La Police Nationale d’Haïti (PNH), censée incarner l’ordre, la sécurité et la stabilité dans un pays fragilisé, semble aujourd’hui gangrenée par une crise profonde. Une crise d’identité, de légitimité et de fonctionnement. De plus en plus de voix, y compris d’anciens responsables de haut niveau, dénoncent une institution infiltrée, corrompue, et, pour certains, irrécupérable.
Parmi les déclarations les plus marquantes, celles de l’ancien Premier ministre Gary Conille résonnent comme un véritable cri d’alarme. Dans une lettre adressée à son père – dont le contenu a fuité récemment – Conille affirme avoir échappé à plusieurs tentatives d’assassinat grâce à des informations de dernière minute. Plus troublant encore, il y révèle que des policiers affectés à sa sécurité entretenaient des liens directs avec des gangs armés. Une affirmation grave, mais qui semble corroborée par plusieurs autres témoignages et enquêtes journalistiques indépendantes.

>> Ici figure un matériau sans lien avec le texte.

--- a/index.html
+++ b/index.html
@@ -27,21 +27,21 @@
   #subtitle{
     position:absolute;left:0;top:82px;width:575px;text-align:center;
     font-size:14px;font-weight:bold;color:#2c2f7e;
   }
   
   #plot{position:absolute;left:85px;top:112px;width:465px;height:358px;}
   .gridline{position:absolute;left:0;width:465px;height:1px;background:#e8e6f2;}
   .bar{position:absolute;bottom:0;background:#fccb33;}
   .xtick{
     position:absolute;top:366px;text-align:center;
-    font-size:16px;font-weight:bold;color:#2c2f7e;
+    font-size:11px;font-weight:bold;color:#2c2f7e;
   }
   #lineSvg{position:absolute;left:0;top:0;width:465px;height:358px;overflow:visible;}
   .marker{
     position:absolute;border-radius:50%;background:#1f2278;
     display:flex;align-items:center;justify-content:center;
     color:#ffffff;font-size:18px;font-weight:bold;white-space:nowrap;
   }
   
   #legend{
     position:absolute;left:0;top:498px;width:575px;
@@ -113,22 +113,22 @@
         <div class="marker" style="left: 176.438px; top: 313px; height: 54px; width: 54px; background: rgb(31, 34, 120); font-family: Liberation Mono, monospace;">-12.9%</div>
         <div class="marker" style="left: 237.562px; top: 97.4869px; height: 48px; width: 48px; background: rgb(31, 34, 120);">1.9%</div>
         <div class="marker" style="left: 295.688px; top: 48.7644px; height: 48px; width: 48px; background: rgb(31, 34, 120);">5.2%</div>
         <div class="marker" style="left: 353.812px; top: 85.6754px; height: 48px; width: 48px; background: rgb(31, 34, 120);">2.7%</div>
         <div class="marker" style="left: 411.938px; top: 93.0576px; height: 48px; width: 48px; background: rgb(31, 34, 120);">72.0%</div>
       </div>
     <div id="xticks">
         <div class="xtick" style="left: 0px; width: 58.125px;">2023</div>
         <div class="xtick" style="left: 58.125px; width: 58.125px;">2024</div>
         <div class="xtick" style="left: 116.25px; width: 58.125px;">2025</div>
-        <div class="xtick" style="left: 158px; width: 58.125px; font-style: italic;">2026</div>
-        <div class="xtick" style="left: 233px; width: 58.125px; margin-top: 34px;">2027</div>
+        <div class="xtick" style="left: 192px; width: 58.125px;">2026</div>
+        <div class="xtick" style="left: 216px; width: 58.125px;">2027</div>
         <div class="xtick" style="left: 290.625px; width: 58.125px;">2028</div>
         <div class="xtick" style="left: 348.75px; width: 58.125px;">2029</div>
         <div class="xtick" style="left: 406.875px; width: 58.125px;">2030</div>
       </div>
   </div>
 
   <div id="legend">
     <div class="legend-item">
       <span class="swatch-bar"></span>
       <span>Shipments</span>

Une institution infiltrée et instrumentalisée
Les révélations selon lesquelles près de la moitié des agents de la PNH seraient en lien avec des groupes criminels – ou en seraient directement membres – jettent une lumière crue sur les failles du processus de recrutement et de formation. De nombreux agents auraient intégré la police sans formation académique digne de ce nom, grâce à des recommandations politiques de ministres, sénateurs, députés ou autres figures d’influence. Résultat : une institution qui, au lieu d’assurer la sécurité publique, devient parfois complice ou actrice des violences qu’elle est censée combattre.

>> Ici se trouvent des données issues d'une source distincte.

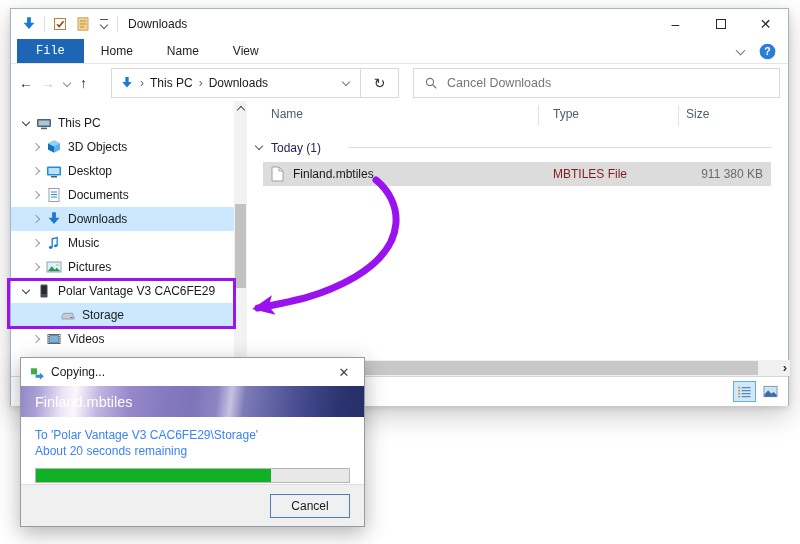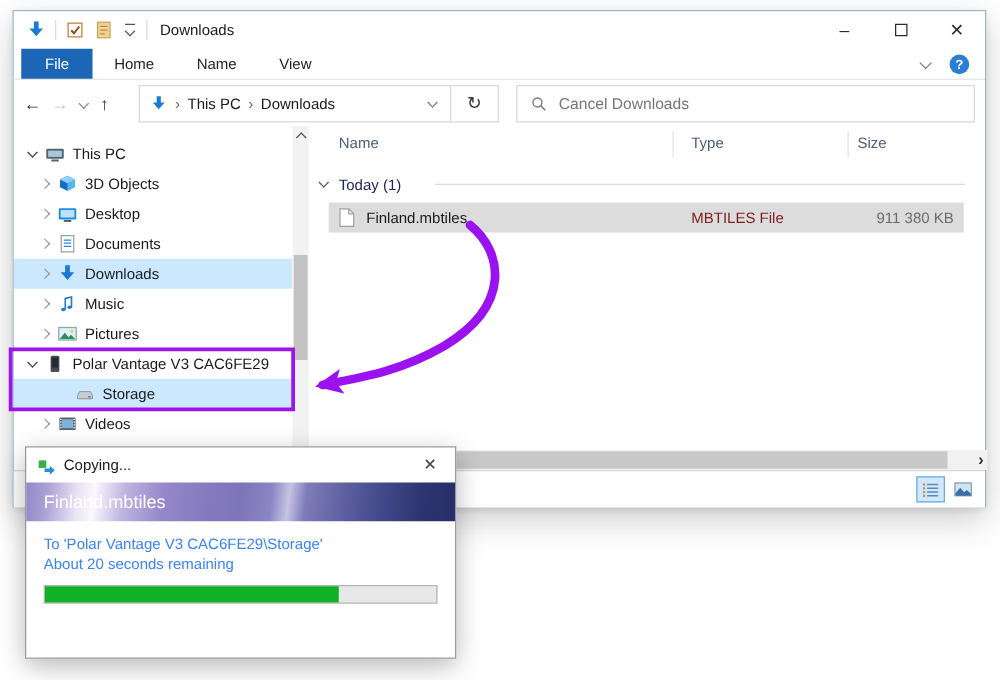--- a/index.html
+++ b/index.html
@@ -19,21 +19,21 @@
   .qat-chev { position:relative; width:12px; height:12px; }
   .qat-chev::before { content:""; position:absolute; left:2px; top:1px; width:8px; height:0; border-top:1.5px solid #555; }
   .qat-chev::after { content:""; position:absolute; left:3px; top:4px; width:5px; height:5px; border-right:1.4px solid #555; border-bottom:1.4px solid #555; transform:rotate(45deg); }
   .win-title { font-size:12px; color:#1a1a1a; margin-left:10px; }
   .wincontrols { margin-left:auto; display:flex; height:30px; }
   .wbtn { width:45px; height:30px; display:flex; align-items:center; justify-content:center; font-size:14px; color:#2b2b2b; }
   .wbtn svg { width:16px; height:16px; }
 
   .ribbon { position:absolute; left:0; top:30px; width:100%; height:25px; border-bottom:1px solid #e6e6e6; display:flex; align-items:stretch; }
   .tab { padding:0 17px; display:flex; align-items:center; font-size:12px; color:#222; }
-  .tab.active { background:#1d66b5; color:#fff; margin-left:6px; padding:0 19px; }
+  .tab.active { background:#1d66b5; color:#fff; margin-left:6px; padding:0 19px;font-family:Liberation Mono, monospace; }
   .ribbon-right { margin-left:auto; display:flex; align-items:center; gap:12px; padding-right:12px; }
   .rib-chev { position:relative; width:12px; height:12px; }
   .rib-chev::before { content:""; position:absolute; left:2px; top:2px; width:6px; height:6px; border-right:1.4px solid #777; border-bottom:1.4px solid #777; transform:rotate(45deg); }
   .help-ic { width:17px; height:17px; }
   .help-ic svg { width:100%; height:100%; }
 
   .addressrow { position:absolute; left:0; top:55px; width:100%; height:37px; display:flex; align-items:center; padding:0 4px 0 8px; }
   .navbtns { display:flex; align-items:center; width:92px; gap:8px; font-size:14px; }
   .nav-back { color:#2b2b2b; } .nav-fwd { color:#c9c9c9; }
   .nav-chev { position:relative; width:9px; height:10px; }
@@ -400,15 +400,18 @@
     <div class="dlg-banner">
       <span class="dlg-banner-text">Finland.mbtiles</span>
     </div>
     <div class="dlg-body">
       <div class="dlg-line">To 'Polar Vantage V3 CAC6FE29\Storage'</div>
       <div class="dlg-line">About 20 seconds remaining</div>
       <div class="pbar">
         <div class="pfill" id="pfill" style="width: 75%;"></div>
       </div>
     </div>
+    <div class="dlg-footer">
+      <button class="btn-cancel">Cancel</button>
+    </div>
   </div>
 
 </div>
 
 </body></html>

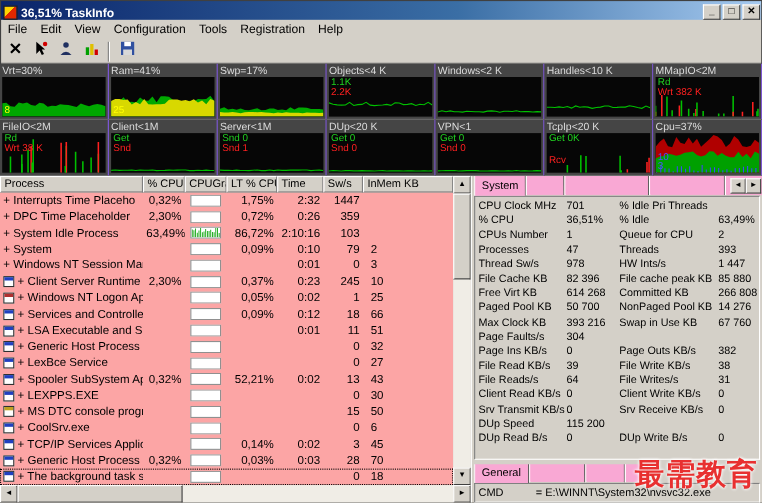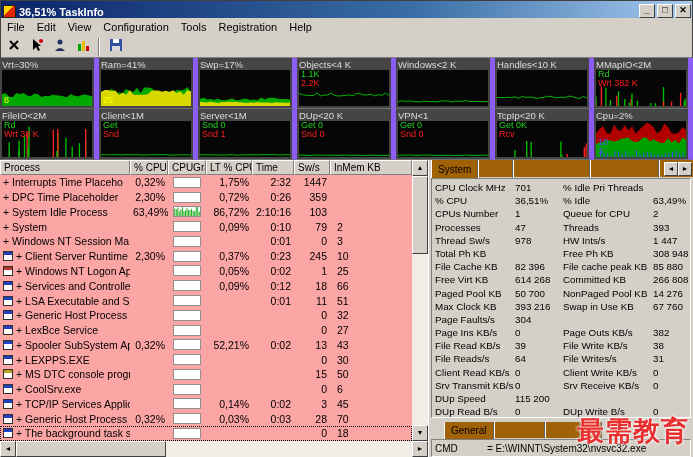--- a/index.html
+++ b/index.html
@@ -16,21 +16,21 @@
 
   
   .menubar{height:18px;display:flex;align-items:center;font-size:11px;padding-left:1px}
   .menu-item{padding:2px 6px;white-space:nowrap}
   .toolbar{height:22px;display:flex;align-items:center;padding:1px 2px;border-bottom:1px solid #808080}
   .tbtn{width:23px;height:20px;display:flex;align-items:center;justify-content:center}
   .tsep{width:0;height:18px;border-left:1px solid #808080;border-right:1px solid #fff;margin:0 4px}
 
   
   .graphs{height:102px;background:#303030;display:grid;grid-template-columns:repeat(7,1fr);grid-template-rows:51px 51px}
-  .gcell{position:relative;background:#454545;border-right:5px solid #8b5cf6;border-bottom:1px solid #6e6e6e;overflow:hidden}
+  .gcell{position:relative;background:#454545;border-right:1px solid #8b5cf6;border-bottom:1px solid #6e6e6e;overflow:hidden}
   .glabel{font-size:9.5px;color:#dcdcdc;padding:1px 2px;height:12px;white-space:nowrap;overflow:hidden}
   .gplot{position:absolute;top:12px;left:2px;right:2px;bottom:2px;background:#060606}
   .gplot svg{width:100%;height:100%;display:block}
   .gtext{position:absolute;left:2px;font-size:9px;line-height:9px;white-space:nowrap;z-index:2}
 
   
   .main{position:relative;height:297px}
 
   .ptable{position:absolute;left:0;top:0;width:412px;bottom:16px;background:#fca5a5;overflow:hidden}
   .phead{display:grid;grid-template-columns:130px 38px 38px 46px 42px 36px 82px;height:15px}
@@ -50,28 +50,28 @@
   
   .vscroll{position:absolute;left:412px;width:16px;top:0;bottom:16px;background:#f0ede6}
   .hscroll{position:absolute;left:0;bottom:0;height:16px;width:428px;background:#f0ede6}
   .sbtn{position:absolute;width:16px;height:16px;background:#d4d0c8;border:1px solid;border-color:#fff #404040 #404040 #fff;font-size:7px;line-height:14px;text-align:center;color:#000}
   .vthumb{position:absolute;left:0;top:16px;width:16px;height:78px;background:#d4d0c8;border:1px solid;border-color:#fff #404040 #404040 #fff}
   .hthumb{position:absolute;top:0;left:16px;height:16px;width:150px;background:#d4d0c8;border:1px solid;border-color:#fff #404040 #404040 #fff}
 
   
   .rpanel{position:absolute;left:428px;right:0;top:0;bottom:0;background:#d4d0c8;border-left:1px solid #fff}
   .rtabbar{position:relative;height:18px;display:flex;align-items:flex-end;padding-left:2px;overflow:hidden}
-  .rtab{font-size:10px;padding:18px 6px;background:#a16207;border:1px solid;border-color:#fff #606060 #d4d0c8 #fff;border-radius:2px 2px 0 0;white-space:nowrap;line-height:11px}
+  .rtab{font-size:10px;padding:18px 6px;background:#f9a8d4;border:1px solid;border-color:#fff #606060 #d4d0c8 #fff;border-radius:2px 2px 0 0;white-space:nowrap;line-height:11px}
   .rtab.sel{position:relative;z-index:3;padding-bottom:4px;margin-bottom:-2px}
   .tabarrows{position:absolute;right:1px;top:2px;display:flex;z-index:5}
   .tabarrow{width:14px;height:14px;background:#d4d0c8;border:1px solid;border-color:#fff #404040 #404040 #fff;font-size:7px;line-height:12px;text-align:center}
   .statbox{position:absolute;left:2px;right:2px;top:18px;height:240px;border:1px solid;border-color:#808080 #fff #fff #808080;background:#d4d0c8;padding:2px 0 0 3px;overflow:hidden}
   .srow{display:grid;grid-template-columns:80px 48px 90px auto;height:13.2px;font-size:9.8px;line-height:13px;white-space:nowrap}
   .srow span{overflow:hidden}
-  .btabbar{position:absolute;left:15px;right:2px;top:262px;height:17px;display:flex;align-items:flex-end;overflow:hidden}
+  .btabbar{position:absolute;left:2px;right:2px;top:262px;height:17px;display:flex;align-items:flex-end;overflow:hidden}
   .detailbox{position:absolute;left:2px;right:2px;top:279px;bottom:0;border:1px solid;border-color:#808080 #fff #fff #808080;padding:2px 3px;overflow:hidden}
   .cmdrow{display:grid;grid-template-columns:52px auto;font-size:10px;line-height:13px;white-space:nowrap}
 
   .watermark{position:absolute;right:4px;bottom:8px;font-size:27px;font-weight:bold;letter-spacing:1px;z-index:20;text-shadow:0 0 3px #fff,0 0 3px #fff}
 </style>
 </head>
 <body>
 
 <div class="window">
 
@@ -286,25 +286,25 @@
             <line x1="71" y1="36" x2="71" y2="20.5" stroke="#00c000" stroke-width="1.5"></line>
             <line x1="38" y1="36" x2="38" y2="20.9" stroke="#00c000" stroke-width="1.5"></line>
             <line x1="33" y1="36" x2="33" y2="20.1" stroke="#00c000" stroke-width="1.5"></line>
             <line x1="97" y1="36" x2="97" y2="26.3" stroke="#ff2020" stroke-width="1.5"></line>
             <line x1="72" y1="36" x2="72" y2="33.8" stroke="#00c000" stroke-width="1.5"></line>
             <line x1="99" y1="36" x2="99" y2="22.5" stroke="#ff2020" stroke-width="1.5"></line>
             <line x1="20" y1="36" x2="20" y2="28.9" stroke="#00c000" stroke-width="1.5"></line>
             <line x1="78" y1="36" x2="78" y2="32.9" stroke="#ff2020" stroke-width="1.5"></line>
           </svg>
           <div class="gtext" style="color: rgb(32, 208, 32); top: 0px;">Get 0K</div>
-          <div class="gtext" style="color: rgb(255, 32, 32); top: 9px;">Rcv</div>
-        </div>
-      </div>
-      <div class="gcell">
-        <div class="glabel">Cpu=2%</div>
+          <div class="gtext" style="color: rgb(255, 32, 32); top: 20px;">Rcv</div>
+        </div>
+      </div>
+      <div class="gcell">
+        <div class="glabel">Cpu=37%</div>
         <div class="gplot">
           <svg viewBox="0 0 100 36" preserveAspectRatio="none">
             <polygon points="0,36 0,12.5 4,7.8 8,5.0 12,12.0 16,12.9 20,3.6 24,8.8 28,9.8 32,3.9 36,9.4 40,5.1 44,12.5 48,9.0 52,5.5 56,1.7 60,3.0 64,6.2 68,12.6 72,9.4 76,2.6 80,5.9 84,12.0 88,12.7 92,11.4 96,6.0 100,8.7 100,36" fill="#b00000"></polygon>
             <polygon points="0,36 0,23.0 4,21.2 8,20.8 12,18.7 16,19.5 20,20.6 24,19.7 28,17.8 32,17.3 36,16.8 40,19.9 44,21.3 48,20.1 52,16.6 56,16.8 60,20.6 64,18.2 68,20.6 72,22.0 76,21.9 80,17.0 84,21.7 88,18.7 92,22.8 96,16.8 100,18.7 100,36" fill="#00a000"></polygon>
             <line x1="1" y1="36" x2="1" y2="35.3" stroke="#4040ff"></line>
             <line x1="5" y1="36" x2="5" y2="30.2" stroke="#4040ff"></line>
             <line x1="9" y1="36" x2="9" y2="31.9" stroke="#4040ff"></line>
             <line x1="13" y1="36" x2="13" y2="32.1" stroke="#4040ff"></line>
             <line x1="17" y1="36" x2="17" y2="34.6" stroke="#4040ff"></line>
             <line x1="21" y1="36" x2="21" y2="30.2" stroke="#4040ff"></line>
@@ -666,26 +666,20 @@
             <span>Threads</span>
             <span>393</span>
           </div>
           <div class="srow">
             <span>Thread Sw/s</span>
             <span>978</span>
             <span>HW Ints/s</span>
             <span>1 447</span>
           </div>
           <div class="srow">
-            <span>Total Ph KB</span>
-            <span></span>
-            <span>Free Ph KB</span>
-            <span>308 948</span>
-          </div>
-          <div class="srow">
             <span>File Cache KB</span>
             <span>82 396</span>
             <span>File cache peak KB</span>
             <span>85 880</span>
           </div>
           <div class="srow">
             <span>Free Virt KB</span>
             <span>614 268</span>
             <span>Committed KB</span>
             <span>266 808</span>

Les dérives vont au-delà des simples connivences : certains policiers sont accusés de vols, d’agressions, voire d’assassinats. Cette réalité, bien que difficile à quantifier précisément, alimente un sentiment de méfiance et d’indignation croissante au sein de la population.
L’incident du Cap-Haïtien : un symbole du désastre
Le 18 mai dernier, au Cap-Haïtien, une scène choquante a ravivé l’indignation populaire : alors que des professeurs manifestaient pacifiquement pour demander des revalorisations salariales, des policiers ont violemment réprimé la mobilisation. Une enseignante a été frappée au visage, au point que ses yeux ont été inondés de sang. Cette image, partagée massivement sur les réseaux sociaux, a bouleversé le pays.

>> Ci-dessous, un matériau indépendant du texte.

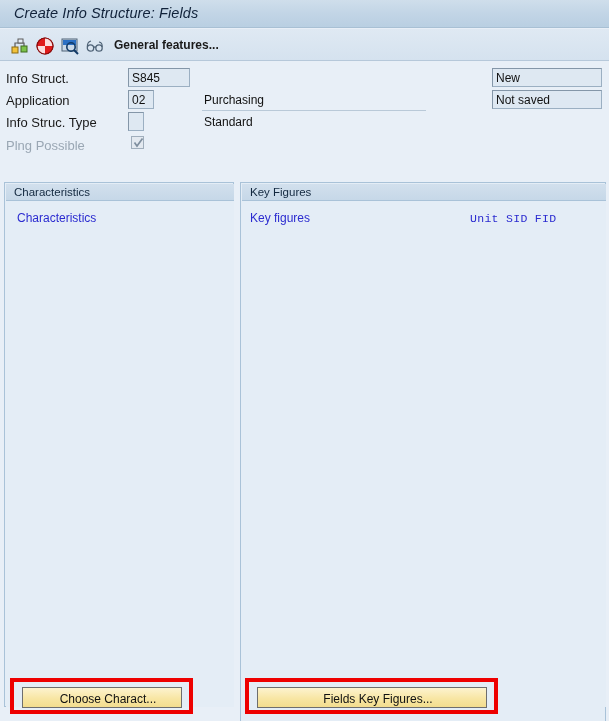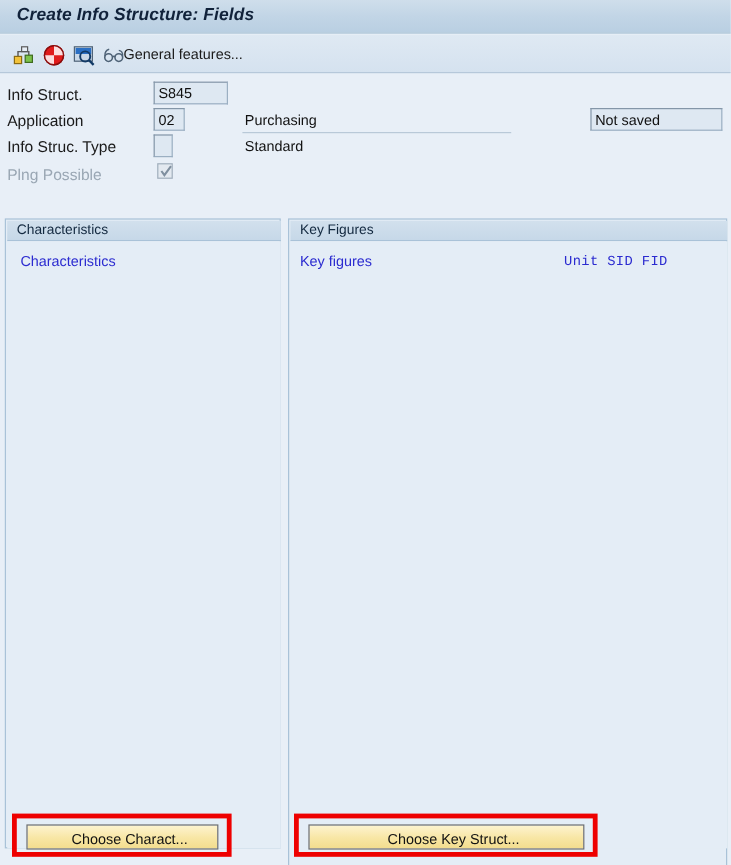--- a/index.html
+++ b/index.html
@@ -24,21 +24,21 @@
     width: 609px; height: 28px;
     background: linear-gradient(to bottom, #cfdeeb 0%, #c2d5e6 50%, #b9cfe2 100%);
     border-bottom: 1px solid #a8c0d4;
     box-sizing: border-box;
   }
   .titlebar-text {
     position: absolute;
     left: 14px; top: 5px;
     font-size: 14.5px;
     font-style: italic;
-    font-weight: bold;
+    font-weight: normal;
     color: #11223a;
     letter-spacing: 0.1px;
     white-space: nowrap;
   }
 
   
   .toolbar {
     position: absolute;
     left: 0; top: 29px;
     width: 609px; height: 32px;
@@ -48,25 +48,26 @@
   }
   .tb-icon {
     position: absolute;
     top: 7px;
     width: 20px; height: 20px;
     cursor: pointer;
   }
   .tb-icon svg { display: block; }
   .toolbar-label {
     position: absolute;
-    left: 103px; top: 9px;
+    left: 114px; top: 9px;
     font-size: 12px;
     color: #1a1a1a;
     white-space: nowrap;
     cursor: pointer;
+    font-weight: bold;
   }
 
   
   .formarea {
     position: absolute;
     left: 0; top: 62px;
     width: 609px; height: 116px;
     background: #e8eff7;
   }
   .flabel {
@@ -270,20 +271,21 @@
 
   <div class="toolbar-label">General features...</div>
 </div>
 
 <div class="formarea">
 
   <div class="flabel" style="left:6px; top:9px;">Info Struct.</div>
   <input class="finput" style="left: 128px; top: 6px; width: 62px; height: 19px;" readonly="" value="S845">
 
 
+  <input class="finput" style="left: 492px; top: 6px; width: 110px; height: 19px;" readonly="" value="New">
 
   <div class="flabel" style="left:6px; top:31px;">Application</div>
   <input class="finput" style="left: 128px; top: 28px; width: 26px; height: 19px;" readonly="" value="02">
   <div class="ftext" style="left:204px; top:31px;">Purchasing</div>
   <div class="hline" style="left:202px; top:48px; width:224px;"></div>
   <input class="finput" style="left: 492px; top: 28px; width: 110px; height: 19px;" readonly="" value="Not saved">
 
   <div class="flabel" style="left:6px; top:53px;">Info Struc. Type</div>
   <input class="finput" style="left: 128px; top: 50px; width: 16px; height: 19px;" readonly="" value="">
   <div class="ftext" style="left:204px; top:53px;">Standard</div>
@@ -312,13 +314,13 @@
   <div class="panel-body" style="width:364px; height:506px;">
     <div class="col-head" style="left:8px; top:10px;">Key figures</div>
     <div class="col-head-mono" style="left:228px; top:11px;">Unit SID FID</div>
   </div>
 </div>
 
 <div class="redbox" style="left:10px; top:678px; width:183px; height:36px;"></div>
 <button class="sapbtn" style="left:22px; top:687px; width:160px; height:21px;">Choose Charact...</button>
 
 <div class="redbox" style="left:245px; top:678px; width:253px; height:36px;"></div>
-<button class="sapbtn" style="left:257px; top:687px; width:230px; height:21px;">Choose Key Struct...</button>
+<button class="sapbtn" style="left:257px; top:687px; width:230px; height:21px;">Fields Key Figures...</button>
 
 </body></html>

Comment expliquer un tel niveau de brutalité contre des professionnels de l’éducation venus simplement réclamer leurs droits ? L’absence de formation, de principes déontologiques, de respect des droits humains, ou simplement d’humanité, semble être au cœur du problème.
« Dans un pays comme Haïti, où le professeur résiste malgré tout pour continuer à éduquer, il devrait être considéré comme un héros, pas comme une cible », réagit une responsable syndicale du Nord.
Quelle issue pour la PNH ? Réforme ou remplacement ?
Face à ce tableau sombre, plusieurs analystes et membres de la société civile appellent à une réforme radicale, voire à une dissolution pure et simple de la PNH. Certains évoquent la possibilité de transférer les missions de sécurité à une armée réformée, ou de créer une nouvelle génération de forces de l’ordre fondée sur des critères stricts de formation, d’éthique et de compétence.
Mais cela suffira-t-il ? Les racines du mal semblent profondes, ancrées dans une culture d’impunité, de clientélisme politique et d’effondrement institutionnel.
Le professeur, dans ce contexte, devient plus qu’un simple éducateur : il incarne l’espoir d’un avenir meilleur. Tandis que les membres du Conseil Présidentiel de Transition (CPT), eux, sont perçus par une large partie de la population comme des figures de blocage, plus préoccupées par leurs intérêts que par le bien commun.
« Un professeur forme la nation. Un politicien peut la détruire », disait récemment un étudiant à Port-au-Prince, après avoir vu la vidéo de l’enseignante agressée.
Une refondation indispensable
Haïti ne pourra espérer de stabilité durable tant que ses institutions, notamment celles chargées d’assurer la sécurité, resteront gangrenées de l’intérieur. La réforme de la PNH ne peut plus être un simple discours politique. Elle doit devenir une priorité nationale.
Sans cela, la spirale de la violence continuera, et avec elle, la perte de confiance des citoyens dans un État déjà en lambeaux.